Can I have more description of the bug? Is there a related docker issue? Is there a repro? Does this only affect kube-proxy or will it affect other pods on the node?

We need to support running critical applications (including system daemons) in pods in order to allow easy deployment and integration with vendors (e.g. storage and network vendors). cc @aronchick @thockin since we were just talking about integrating through addons. What features are we missing that we can't support this right now? Is it just that our default container runtime is buggy and flaky and unreliable? Do we need the NodeProblem API? Do we need taints/tolerations?
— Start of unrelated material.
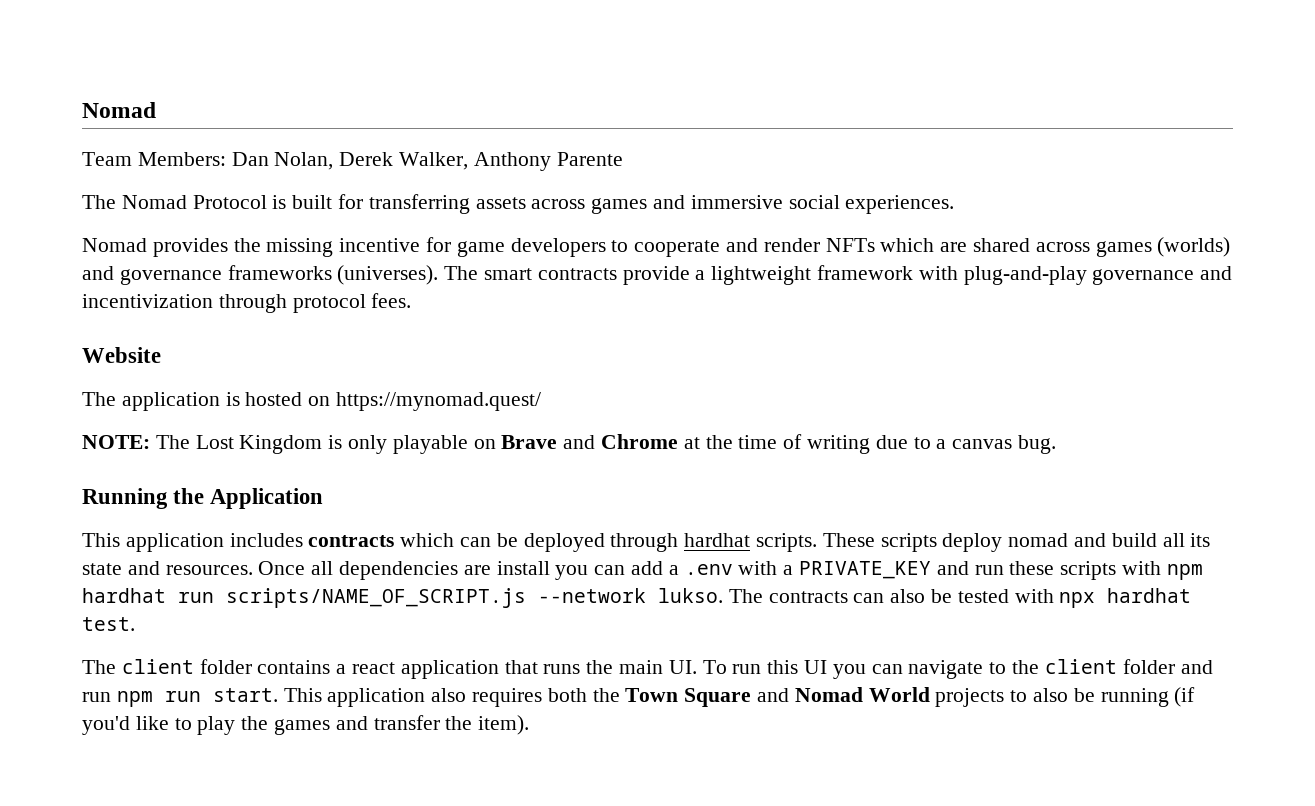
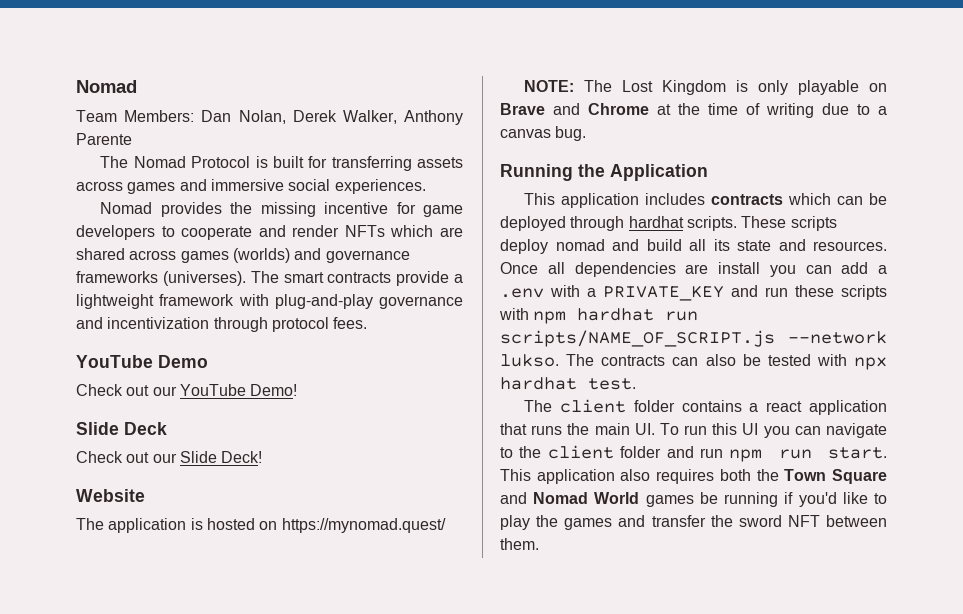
(412, 300) none -> [76,355,208,368] [76,384,298,396] [76,422,167,435] [76,451,263,463] // YouTube Demo // Check out our YouTube Demo! // Slide Deck // Check out our Slide Deck!
[935,688,1069,707] projects to also -> [645,495,694,507] games
[1174,687,1196,707] (if -> [784,492,794,504] if
[478,715,530,735] item). -> [738,515,887,527] [500,538,539,550] sword NFT between them.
gmarek · 2016-05-13T05:22:41Z

@mikedanese - I don't know about any way to repro it other than running huge clusters. Pretty much every run of a 1000 Node cluster has this problem on at least one Node.

dchen1107 · 2016-05-14T00:01:10Z

@mikedanese If you want to know the detail, see #24295 (comment). It is a docker issue, and pretty rare.

thockin · 2016-05-17T07:02:44Z

Can we regroup on this issue this week? Like tomorrow?

On Fri, May 13, 2016 at 5:01 PM, Dawn Chen notifications@github.com wrote:

@mikedanese https://github.com/mikedanese If you want to know the
detail, see #24295 (comment)
#24295 (comment).
It is a docker issue, and pretty rare.

—
You are receiving this because you were mentioned.
Reply to this email directly or view it on GitHub
#25543 (comment)

thockin · 2016-05-17T07:12:15Z

I will happily make kube-proxy write to or offer up pretty much any API we
deem necessary to detect this issue.

To me it still feels like a docker health-check suite is needed, and one of
the tests is that sysfs gets mounted rw. BUt in the mean time, how about
this:

make /var/run/kubernetes/problems/ be the API. Any component which feels
that it has a node problem can write a JSON file into that directory.

type Problem struct {
  Description string `json:"description"`
  Suspect string `json:"suspect"`
  Reference string `json:"reference"`
  Timestamp: string `json:"timestamp"`
}
type ProblemList []Problem

For this case, kube-proxy would write a file:

{
    [
        {
            "description": "sysfs is read-only",
            "suspect": "docker",
            "reference": "
http://github.com/kubernetes/kubernetes/issues/25543",
            "timestamp": "2016-05-17 12:10PDT"
        }
    ]
}

Kubelet can turn that into Node status reports.

On Tue, May 17, 2016 at 12:02 AM, Tim Hockin thockin@google.com wrote:

Can we regroup on this issue this week? Like tomorrow?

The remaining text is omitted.